VerdeVale Global Produce Business Plan — Projected Balance Sheet

Jump to sectionAll 21 pages
Section 16 · 17 of 21

Projected Balance Sheet

The balance sheet below ties in every year, total assets equal total equity and liabilities, a consistency enforced by assertion in the underlying model. It reflects the asset profile of an integrated produce group: a large bearer-plant and facilities base (orchards, nurseries, packhouses, cold stores and processing plants), working capital that scales with the trading and processing volumes, and a cash buffer maintained through the establishment phase.

Year 1

Year 2

Year 3

Year 4

Year 5

Assets

Net property, plant & bearer assets

755

1,446

1,845

1,938

1,902

Working capital

87

165

287

437

623

Cash & equivalents

914

644

352

179

197

Total assets

1,756

2,255

2,483

2,554

2,722

Equity & liabilities

Share capital

1,080

1,080

1,080

1,080

1,080

Retained earnings

26

75

173

424

892

Total equity

1,106

1,155

1,253

1,504

1,972

Senior debt

650

1,100

1,230

1,050

750

Total equity & liabilities

1,756

2,255

2,483

2,554

2,722

Figure 22. Balance sheet composition — total assets by category

Asset backing and collateral cover

The balance sheet is anchored by a large, tangible asset base, 5,800 hectares of orchard (with the land and the bearer plants themselves), packhouses, cold stores, ripening rooms, processing plants and nurseries, that grows to roughly R1.9 billion net of depreciation.

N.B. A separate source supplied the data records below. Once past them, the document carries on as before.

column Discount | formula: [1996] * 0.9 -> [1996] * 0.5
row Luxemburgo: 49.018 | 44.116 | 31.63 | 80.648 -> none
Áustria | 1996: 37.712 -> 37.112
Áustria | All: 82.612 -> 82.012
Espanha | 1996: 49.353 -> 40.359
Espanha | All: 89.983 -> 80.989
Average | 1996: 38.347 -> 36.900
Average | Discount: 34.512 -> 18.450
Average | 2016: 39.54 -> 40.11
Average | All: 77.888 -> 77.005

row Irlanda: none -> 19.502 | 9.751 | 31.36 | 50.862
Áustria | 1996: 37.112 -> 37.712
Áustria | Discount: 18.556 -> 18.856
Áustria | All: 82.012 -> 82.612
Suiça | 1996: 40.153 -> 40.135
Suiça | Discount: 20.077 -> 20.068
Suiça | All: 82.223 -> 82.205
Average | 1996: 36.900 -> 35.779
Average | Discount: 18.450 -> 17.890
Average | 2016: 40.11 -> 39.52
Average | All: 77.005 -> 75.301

For a lender this matters: the debt is secured against real, long-life, cash-generating agricultural assets whose productive life extends well beyond the loan tenor, a well-managed avocado orchard bears for twenty-five years or more, and whose replacement cost, together with the underlying land, would substantially exceed the debt quantum. Working capital scales with revenue at approximately 14%, and the cash balance remains positive throughout, providing a liquidity buffer through the establishment years.

Leverage profile

Net debt to EBITDA peaks at approximately 1.9x in the Year-2–3 construction phase, a comfortable level for an asset-backed agribusiness, before deleveraging steadily to below 0.5x by Year 5 as EBITDA scales and debt amortises. The equity-first drawdown keeps Year-1 net debt negative (the business is in a net-cash position at the outset), and the moderate peak leverage leaves ample covenant headroom.